=== Dataset content ===

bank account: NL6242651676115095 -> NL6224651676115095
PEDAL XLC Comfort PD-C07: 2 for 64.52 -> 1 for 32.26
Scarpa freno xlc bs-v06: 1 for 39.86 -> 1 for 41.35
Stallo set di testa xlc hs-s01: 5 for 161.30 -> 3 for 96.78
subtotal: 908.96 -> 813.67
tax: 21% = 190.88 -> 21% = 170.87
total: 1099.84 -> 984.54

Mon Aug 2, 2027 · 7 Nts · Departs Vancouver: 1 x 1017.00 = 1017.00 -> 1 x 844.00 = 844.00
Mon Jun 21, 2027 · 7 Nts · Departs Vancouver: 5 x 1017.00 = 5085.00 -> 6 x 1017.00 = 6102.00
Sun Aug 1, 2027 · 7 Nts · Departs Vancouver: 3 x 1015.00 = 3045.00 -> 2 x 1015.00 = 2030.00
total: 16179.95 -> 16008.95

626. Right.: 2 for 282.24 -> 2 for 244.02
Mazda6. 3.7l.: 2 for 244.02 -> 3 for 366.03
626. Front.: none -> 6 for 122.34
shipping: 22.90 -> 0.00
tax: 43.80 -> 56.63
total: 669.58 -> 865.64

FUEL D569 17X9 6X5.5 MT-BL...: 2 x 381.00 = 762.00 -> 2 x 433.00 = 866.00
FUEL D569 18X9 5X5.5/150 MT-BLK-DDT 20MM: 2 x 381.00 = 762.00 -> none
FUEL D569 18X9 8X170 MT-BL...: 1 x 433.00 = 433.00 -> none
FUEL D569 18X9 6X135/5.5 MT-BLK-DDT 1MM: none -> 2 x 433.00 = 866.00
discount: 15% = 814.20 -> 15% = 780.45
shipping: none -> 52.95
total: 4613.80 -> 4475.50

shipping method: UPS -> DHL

===

Description of the task: Copy the records above exactly, beginning at the line that contains "Mazda6. 3.7l.: 2 for 244.02 -> 3 for 366.03" and stopping after the line that contains "FUEL D569 18X9 8X170".

Answer for the task:
Mazda6. 3.7l.: 2 for 244.02 -> 3 for 366.03
626. Front.: none -> 6 for 122.34
shipping: 22.90 -> 0.00
tax: 43.80 -> 56.63
total: 669.58 -> 865.64

FUEL D569 17X9 6X5.5 MT-BL...: 2 x 381.00 = 762.00 -> 2 x 433.00 = 866.00
FUEL D569 18X9 5X5.5/150 MT-BLK-DDT 20MM: 2 x 381.00 = 762.00 -> none
FUEL D569 18X9 8X170 MT-BL...: 1 x 433.00 = 433.00 -> none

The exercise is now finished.